Let's remove the armor and convert this from a .BER to a .DER binary file now.
Select Text Wizard from Fiddler and select the Radio Button for From Base64.
Click To File for Save Output and save the file as FiddlerPrivate.DER
Now we have the private key in a binary format. We've exported the public certificate itself already. We can use this private key to rekey/recreate another public certificate as well as root sign other certificates which have a name that matches the names of websites that are browsed. And we have set our Fiddler to resign/reuse the same keys on all websites for which it proxies a certificate – this makes it easy to decipher all the traffic with Wireshark.
Wireshark has a decryption requirement of needing to have the private key in a .PEM OpenSSL format. This .PEM looks very similar to the ASCII-armored .BER but it is actually very different.
Let's skin this cat by extracting this format from the .DER file.
Download Key Store Explorer: http://keystore-explorer.sourceforge.net/downloads.php
Great! At this point we could use this .PFX file in another tool like Microsoft Message Analyzer but there are many great scripts and development in Wireshark. So let’s get that going!
Now right-click on the keypair and click Export and select OpenSSL.
Deselect Encrypt and select PEM.
Enter the key to Wireshark under Edit->Preferences->Protocols->SSL- >RSA keys list.
Transfer the FiddlerRootPublic.cer to the device or laptop that is going to use HTTPS. There is a different way of doing this for each one. If it is a laptop then install the certificate into Trusted Root for System manually or by Group Policy. If it is an iPad or other device, then follow appropriate directions for trusting the Root Certificate. One tool to create such a proxy profile is with the iPhone Configuration Utility. Set the system proxy of the device to be IP/port of the Fiddler proxy.
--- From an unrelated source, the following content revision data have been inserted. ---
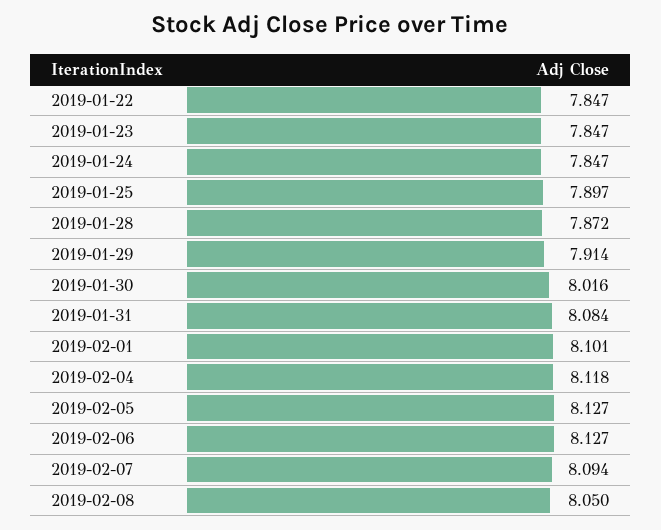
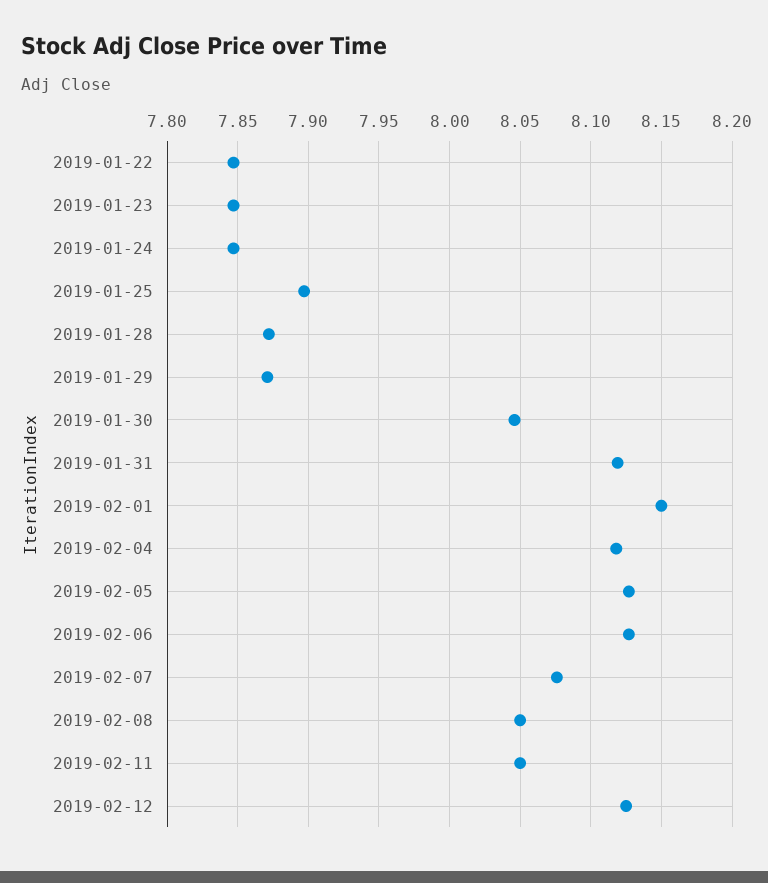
2019-01-29: 7.914 -> 7.87
2019-01-30: 8.016 -> 8.045
2019-01-31: 8.084 -> 8.12
2019-02-01: 8.101 -> 8.15
2019-02-07: 8.094 -> 8.075
2019-02-11: none -> 8.05
2019-02-12: none -> 8.125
Start Wireshark on the network interface that which has the proxy port socket. Fire up the mobile device and browse or use an application. We can now inspect the communications and draw conclusions about the any problems while using the excellent statistical/inspection informational functions of both Wireshark and Fiddler!
Whew, now we can decipher all standard web traffic of a network device that trusts our proxy’s certificates, BYOD or not. Happy supercharged troubleshooting!